13 On 1 May 2018, the appellant, using the Hotmail address, emailed to the Tribunal a “Change of Contact Details—MR Division” form. Under the heading “Applicant contact details”, the appellant selected, “No change”. Under the heading “Cancellation of Authorised Recipient”, the appellant selected, “I withdraw my previous authorisation of a person to receive correspondence on my behalf. I now wish all correspondence to be sent to me”. The appellant also indicated that, “I agree to you sending all correspondence by email…”.
14 On 2 May 2018, the Tribunal sent an email to the Gmail address, stating:
I also note that you are using a different email address to the one we have on file.

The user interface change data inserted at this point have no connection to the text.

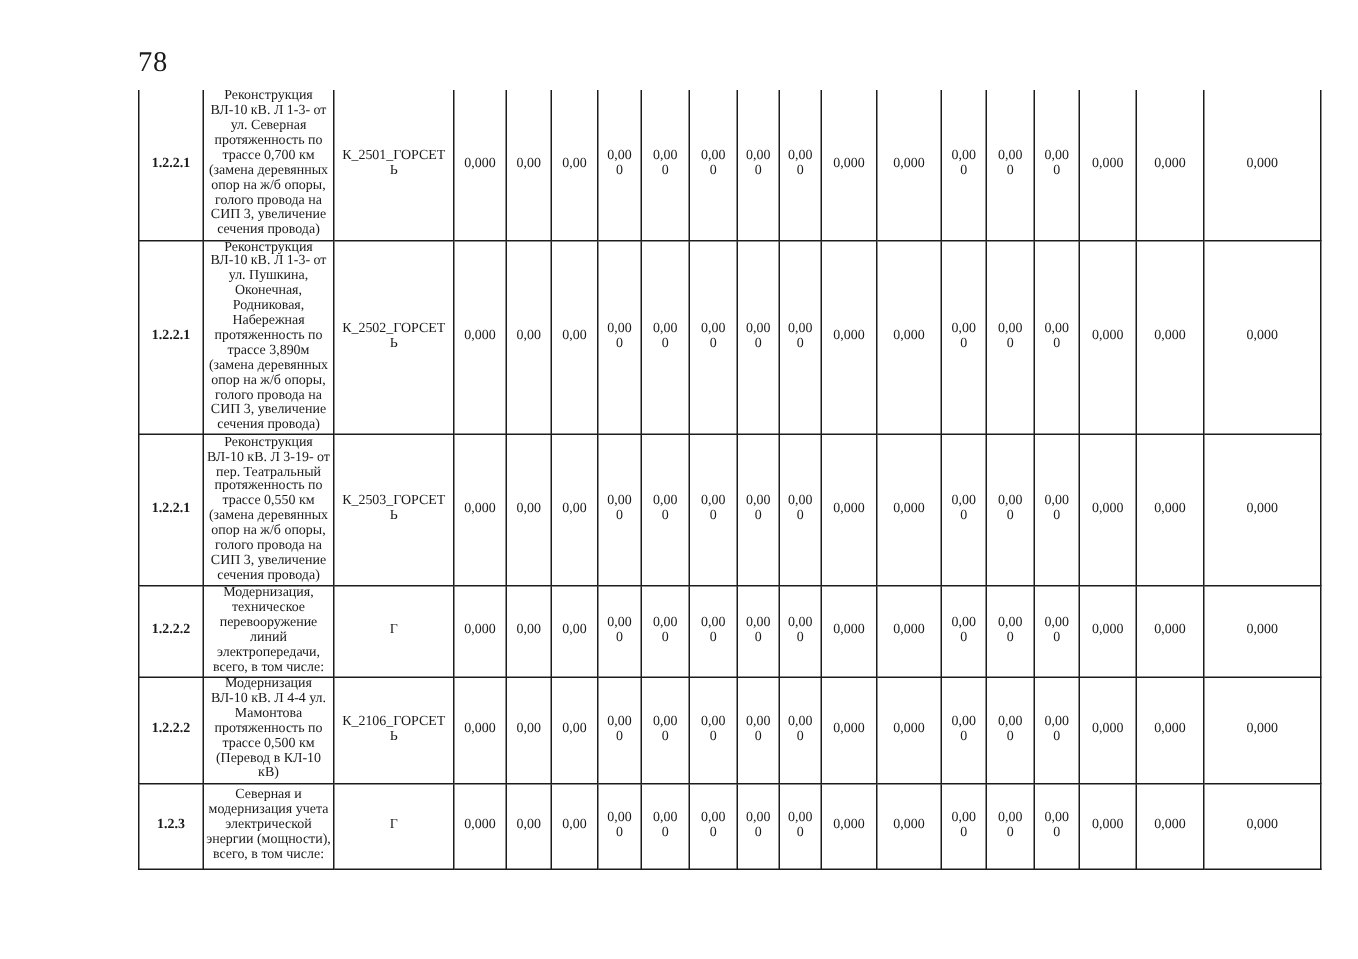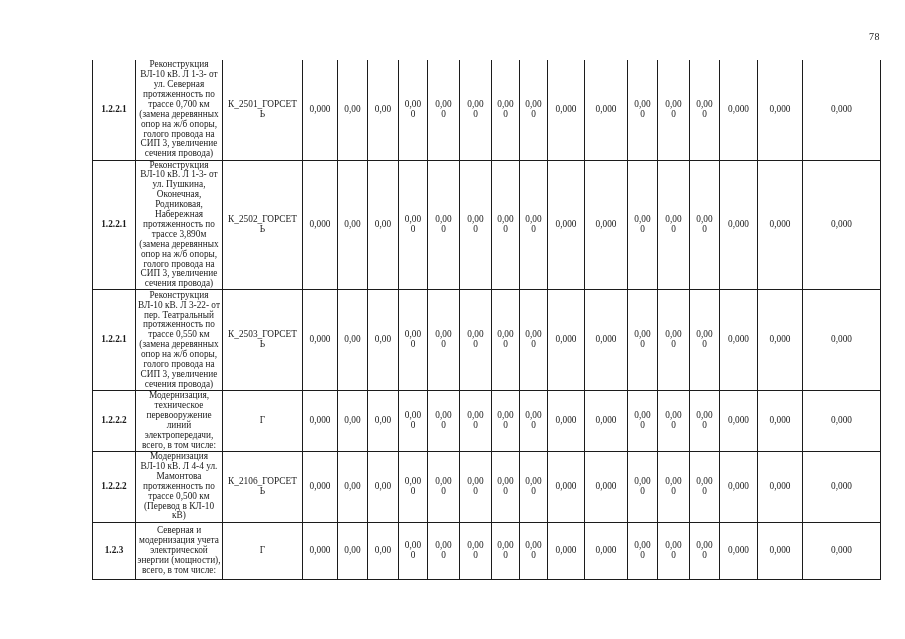--- a/index.html
+++ b/index.html
@@ -8,7 +8,7 @@
 
   .page-number {
     position:absolute; top:31px; left:92px; width:788px;
-    text-align:right; font-size:10px; letter-spacing:0.5px;
+    text-align:left; font-size:19px; letter-spacing:0.5px;
   }
 
   table.invest-table {

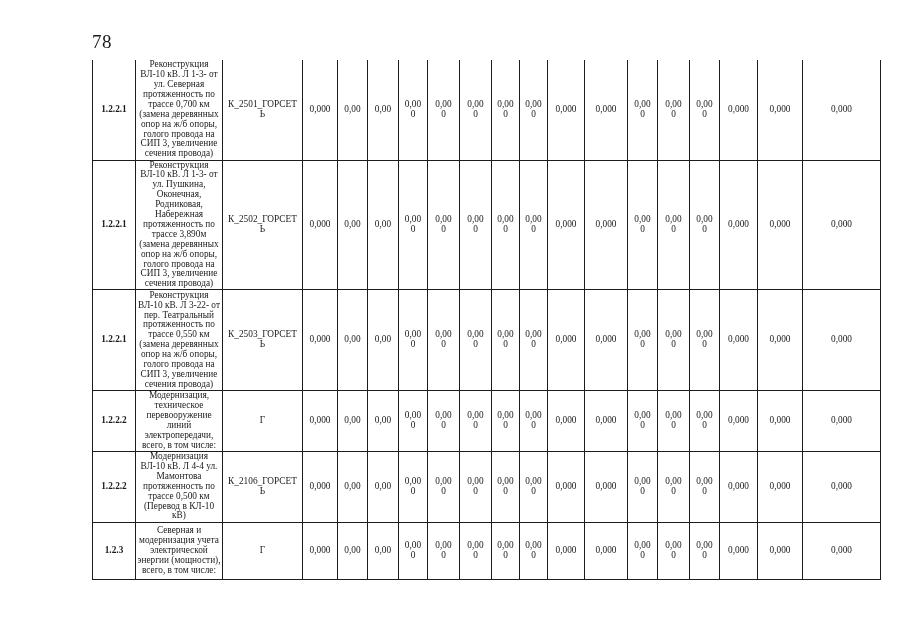--- a/index.html
+++ b/index.html
@@ -134,7 +134,7 @@
       </tr>
       <tr class="row-2">
         <td class="idx">1.2.2.1</td>
-        <td class="desc">Реконструкция ВЛ-10 кВ. Л 3-22-  от пер. Театральный протяженность по трассе 0,550 км (замена деревянных опор на ж/б опоры, голого провода на СИП 3, увеличение сечения провода)</td>
+        <td class="desc">Реконструкция ВЛ-10 кВ. Л 3-19-  от пер. Театральный протяженность по трассе 0,550 км (замена деревянных опор на ж/б опоры, голого провода на СИП 3, увеличение сечения провода)</td>
         <td class="code">К_2503_ГОРСЕТ
 Ь</td>
         <td class="num">0,000</td>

If you wish to change it, can you please resend the contact details form with a new email address.
There was no response to that email.
15 On 2 May 2018, the appellant sent two statutory declarations to the Tribunal from the Hotmail address.
16 On 8 May 2018, the appellant sent an email to the Tribunal enclosing a further statutory declaration. The Minister accepts that it should be inferred that the email was sent from the Hotmail address.
17 On 8 May 2018, the Tribunal sent an email to the appellant at the Gmail address.
18 On 31 May 2018, the Tribunal sent another email to the Gmail address. The email noted that as the Tribunal was not satisfied that he had suffered family violence, the Tribunal had referred his claim to an independent expert. The email noted that the Tribunal had received the opinion of the independent expert that the appellant had not suffered relevant family violence. The email invited the appellant to comment upon that information.
19 The appellant did not respond to the email. On 19 June 2018, the Tribunal affirmed the delegate’s decision.
20 The appellant claims not to have received the Tribunal’s email of 31 May 2018 as he was using the Hotmail address, not the Gmail address. He states that the Gmail address was that of an “education agent” who was representing him at the time he lodged his application for review with the Tribunal.
The questions to the FCA were as follows:
Question 1: Did the Hotmail address fit the description of "last email address ... provided to the Tribunal", under s 379A(5) of the Migration Act 1958 (Cth)?
Question 2: If the answer to Question 1 is "yes", did the Hotmail address fit the description of "provided to the Tribunal ... in connection with the review", under s 379A(5) of the Migration Act 1958 (Cth)?
Question 3: Is it essential that a “Change of Contact Details—MR Division” be completed in order to provide a new email address?